Villafuerte Conrad Josef Q, Swaminath Anand
Department of Oncology, Division of Radiation Oncology, Juravinski Cancer Centre, McMaster University, Hamilton, ON L8V 5C2, Canada.
Cancers (Basel). 2024 Sep 29;16(19):3334. doi: 10.3390/cancers16193334.

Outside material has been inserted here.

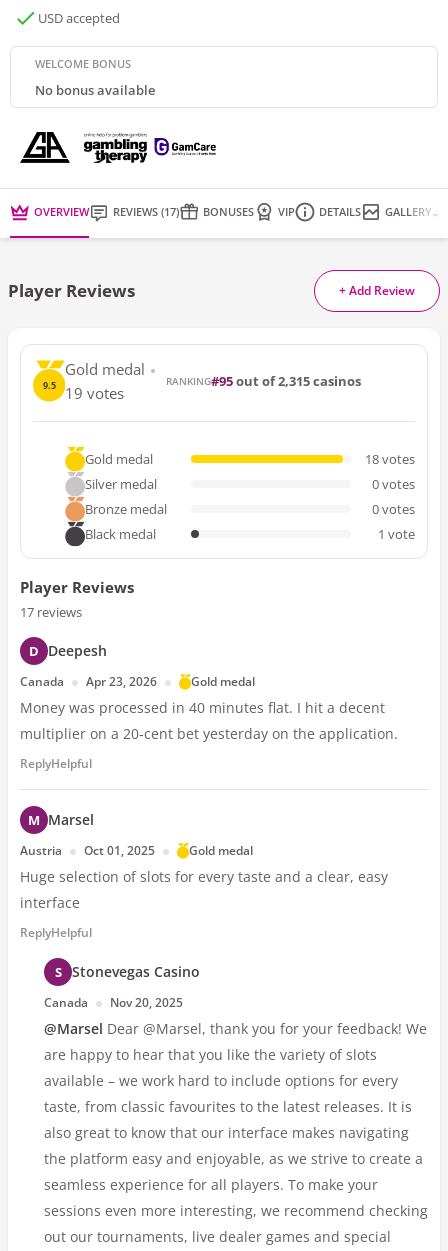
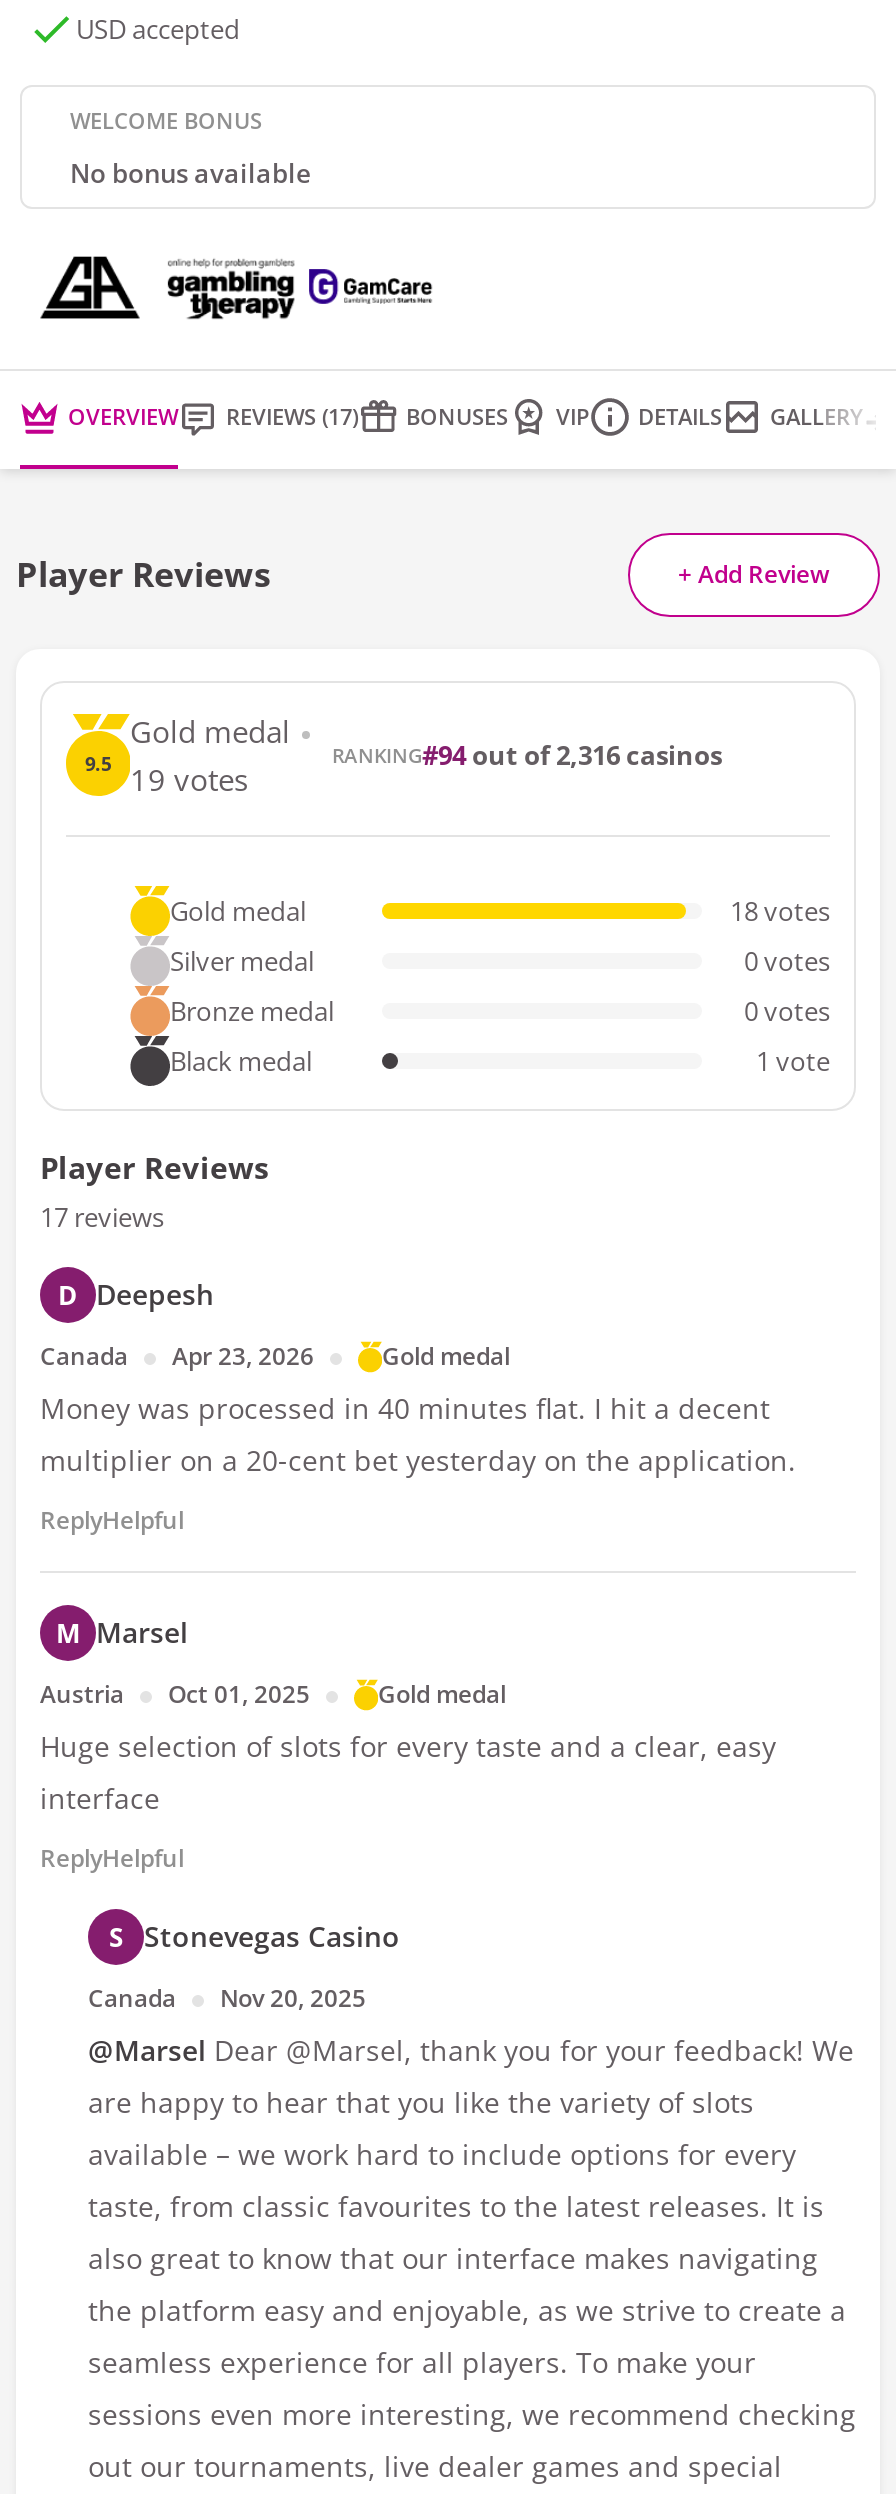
- RANKING 95 out of 2,315 casinos
+ RANKING 94 out of 2,316 casinos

Renal cell carcinoma (RCC) has been increasing in incidence by around 1.5% per year for several years. However, the mortality rate has been decreasing by 1.6% per year, and this can be attributed to stage migration and improvements in treatment. One treatment modality that has emerged in recent years is stereotactic body radiotherapy (SBRT), which is an advanced radiotherapy technique that allows the delivery of high-dose radiation to the tumor while minimizing doses to the organs at risk. SBRT has developed a role in the treatment of early-stage, oligometastatic and oligoprogressive RCC. In localized disease, phase II trials and meta-analyses have shown that SBRT provides a very high probability of long-term local control with a low risk of severe late toxicity. In oligometastatic (OMD) RCC, the same level of evidence has similarly shown good local control and minimal toxicity. SBRT could also delay the necessity to start or switch systemic treatments. Medical societies have started to incorporate SBRT in their guidelines in the treatment of localized disease and OMD. A possible future role of SBRT involves cytoreduction. It is theorized that SBRT can lower tumor burden and enhance immune-related response, but it cannot be recommended until the results of the phase II trials are published.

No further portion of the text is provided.